Just about everyone knows someone who has been bullied, in ways big and small. Understandably, though, many victims are reluctant to speak about their experiences. We found some who aren't.


 

 

BY ANGELINA DEVINCENZO, East Lake High

When Daryl Washington first critiqued Kelsey Nohren’s runway walk, she assumed that it would simply improve her modeling career.

Instead, she says, he changed her life forever.

“Don’t let the jeans and the boots fool you,” he said at that first meeting after a modeling event in Orlando. “I’m an agent.”

Unassuming and down home on the outside, Washington is a well-connected modeling agent/manager, but also the founder of the Dream Believe Know It Foundation, an organization that provides curriculum and assembly program for schools to help build the self-esteem and confidence of teens and put an end to all types of bullying, including online.

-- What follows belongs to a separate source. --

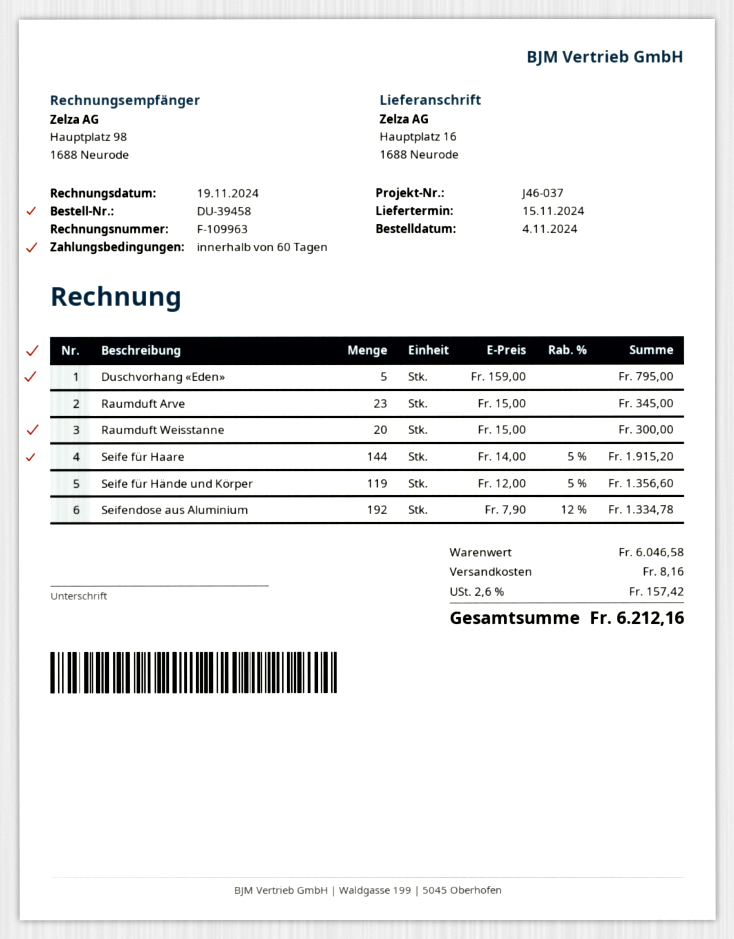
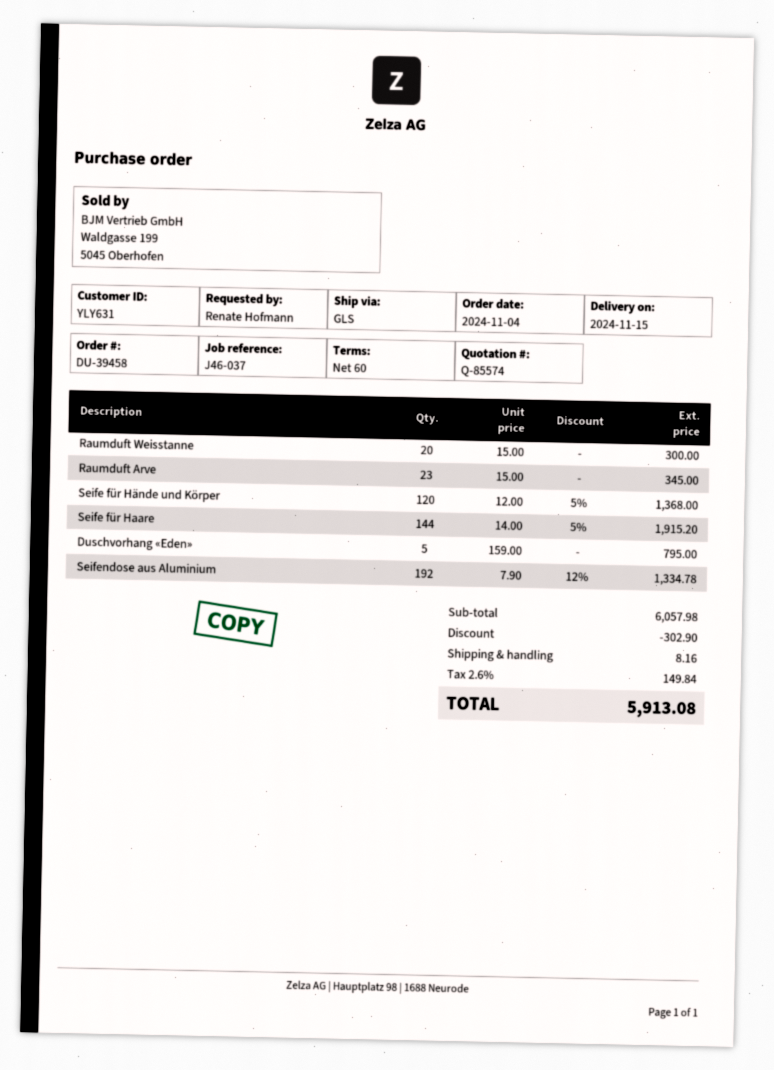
Seife für Hände und Körper: 119 x 12.00 - 5% = 1356.60 -> 120 x 12.00 - 5% = 1368.00
subtotal: 6046.58 -> 6057.98
discount: none -> 302.90
tax: 2.6% = 157.42 -> 2.6% = 149.84
total: 6212.16 -> 5913.08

When Nohren, currently a senior at Osceola High, first met Washington, he invited her to become a part of DBK.  After attending her first conference with the foundation, Nohren says she was hooked. Washington selected her to become a junior mentor for DBK. The name refers to the dream that bullying will end, then believing in the dream and telling others so they can know it can come true.
Nohren was assigned two Florida girls to mentor: one a seventh-grader in Davie, and the other an eighth-grader in Orlando. Although she has never met them in person, she says they have become like sisters to her. “I text my girls every Wednesday, since it’s the middle of the week. It keeps them going,” says Nohren, “Every Sunday we have our weekly conference call.”

During those conference calls, Nohren often supplies quotations and asks them to share what the quotes mean to them, for instance this from Marilyn Monroe: “… life’s a beautiful thing and there’s so much to smile about.” Or this from Ayn Rand: “The question isn’t who is going to let me; it’s who is going to stop me.”

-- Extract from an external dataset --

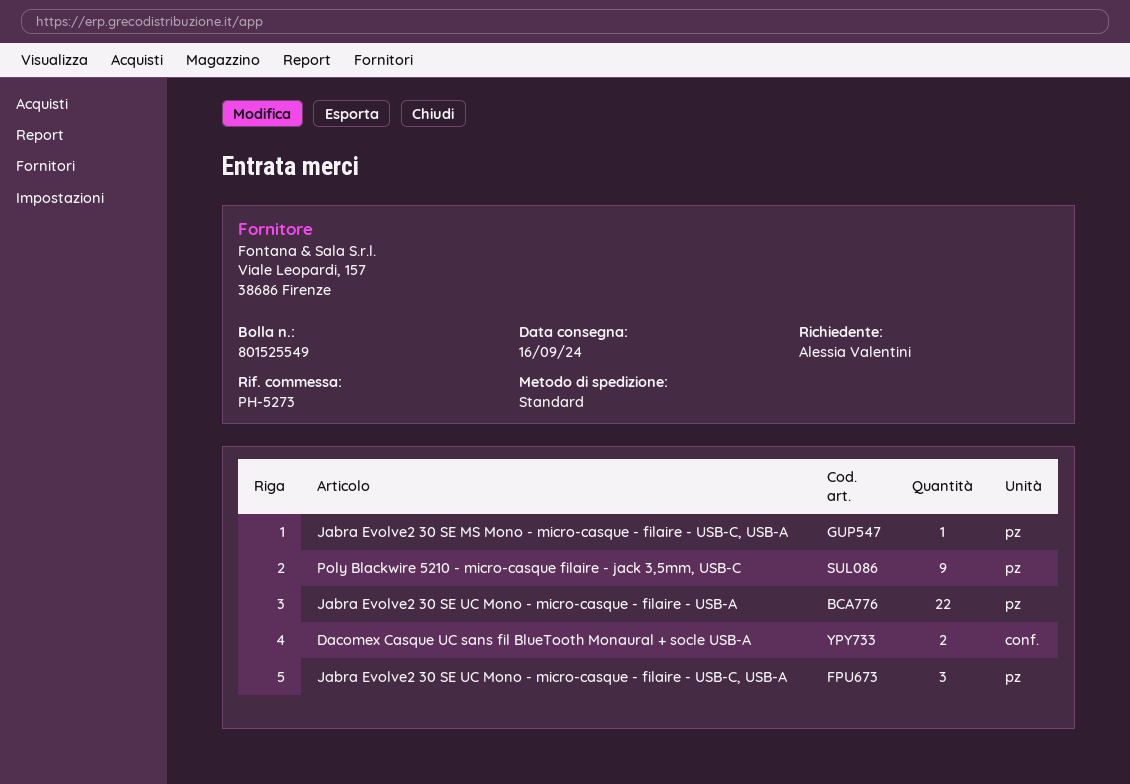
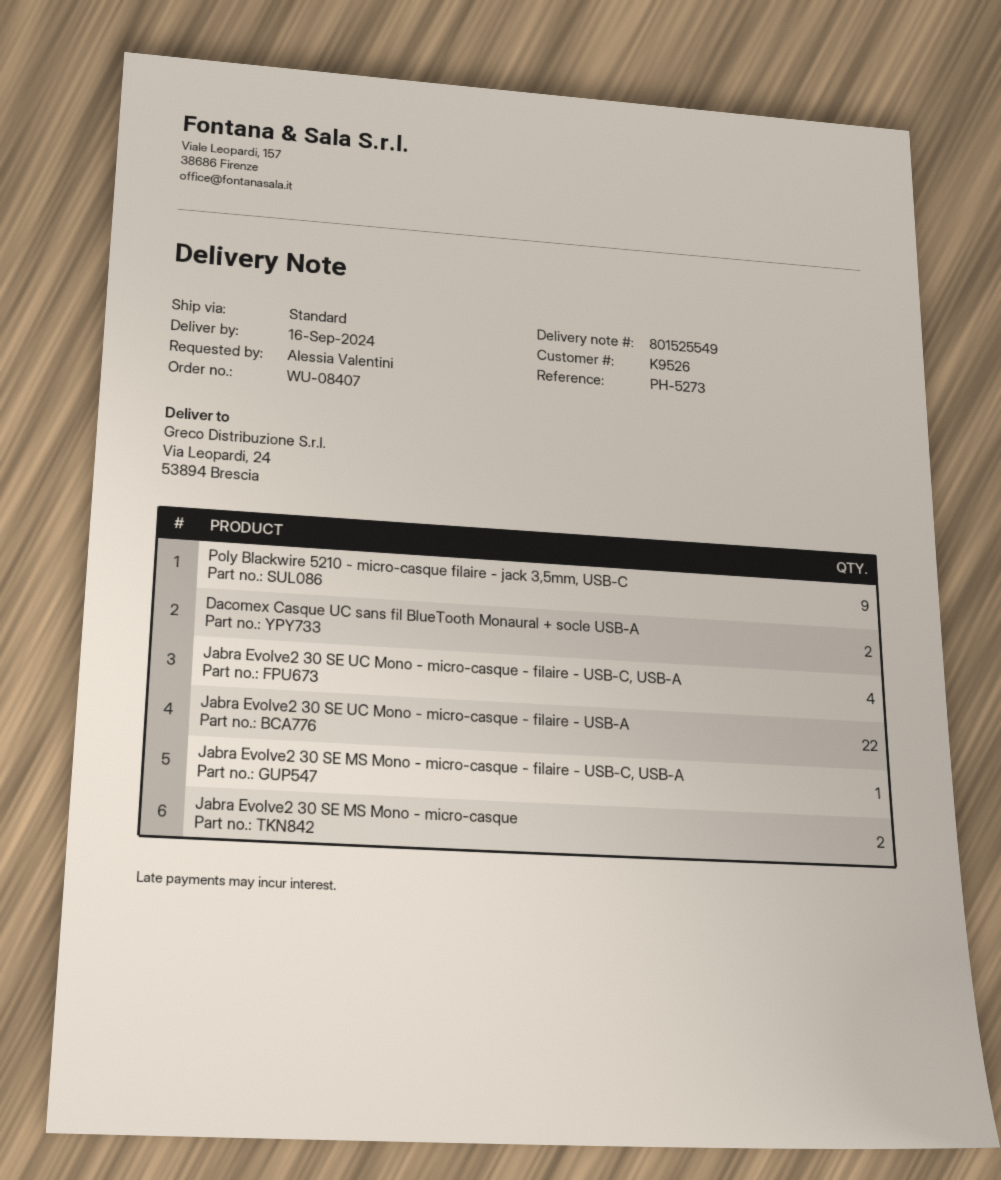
Jabra Evolve2 30 SE UC Mono - micro-casque - filaire - USB-C, USB-A: 3 -> 4
Jabra Evolve2 30 SE MS Mono - micro-casque: none -> 2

“I challenge them to use the quote to shape them, because, really, in middle school and high school, what you’re doing is figuring out who you are,” Nohren said.

The girls discuss any problems they may be having, or simply share funny stories. “We do the worst of the week, and then the best of the week. It’s better to end on a good note,” she said.

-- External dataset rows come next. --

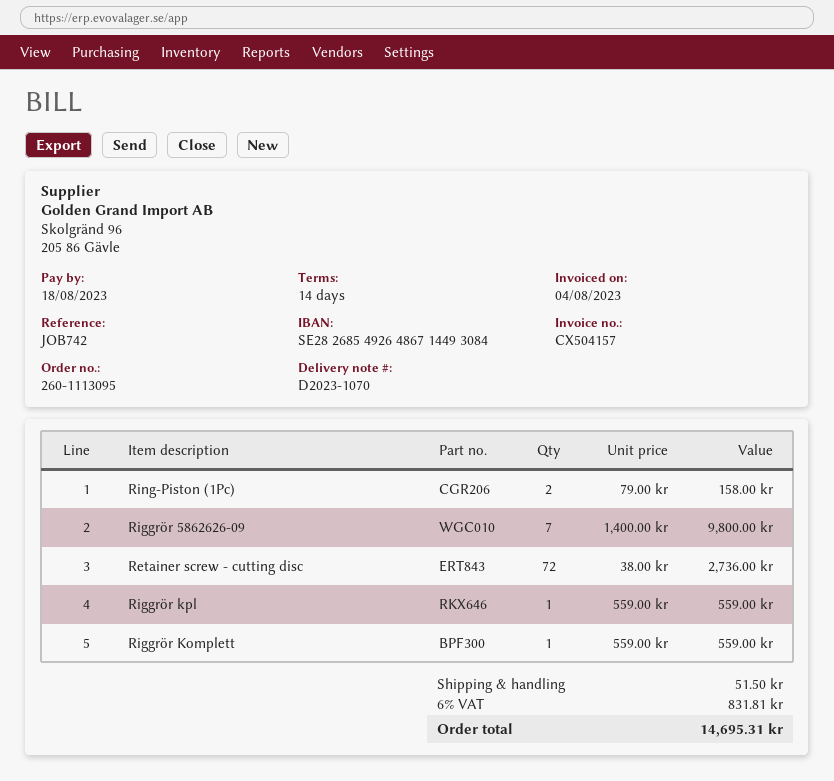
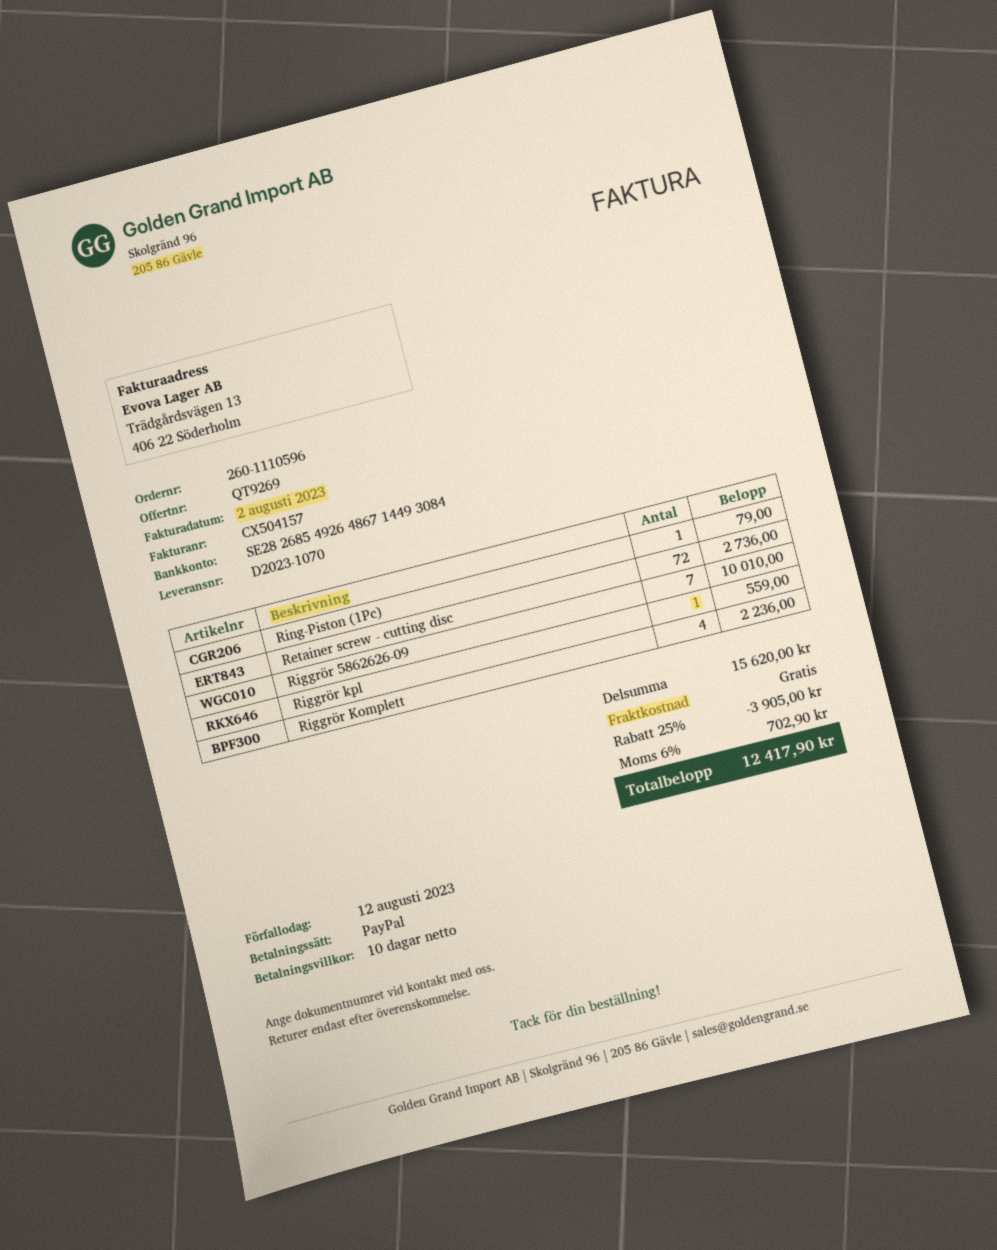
order number: 260-1113095 -> 260-1110596
invoice date: 2023-08-04 -> 2023-08-02
payment terms: 14 days -> 10 days
due date: 2023-08-18 -> 2023-08-12
Ring-Piston (1Pc): 2 for 158.00 -> 1 for 79.00
Riggrör 5862626-09: 7 for 9800.00 -> 7 for 10010.00
Riggrör Komplett: 1 for 559.00 -> 4 for 2236.00
discount: none -> 25% = 3905.00
shipping: 51.50 -> 0.00
tax: 6% = 831.81 -> 6% = 702.90
total: 14695.31 -> 12417.90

Nohren also has a mentor, as does everyone involved in DBK, because everyone needs someone to lean on now and then, she says. Nohren’s mentor, Joe Coscia, is a busy college student in North Carolina, but he manages to contact Kelsey three or four times a week, even if it is just to distract her from her homework.

As mentors for DBK, she says, they stand up against peer pressure. If they see someone being bullied in the hallway, they will speak up because it’s the right thing to do, she says.

“DBK has taught me to not care what anyone else thinks, because I know my worth,” Nohren says, the same lesson she imparts to the girls she mentors.

“I can’t explain how much fun it is, and how much it has changed me,” she says. “DBK has taught me to be able to just go up to anyone and talk to them. It has taught me confidence.

“I just wake up every morning and I’m like 'yeah … I’m pretty lucky,’ ” she says.

The DBK anti-bullying program currently involves mostly models and actors, but is open to everyone.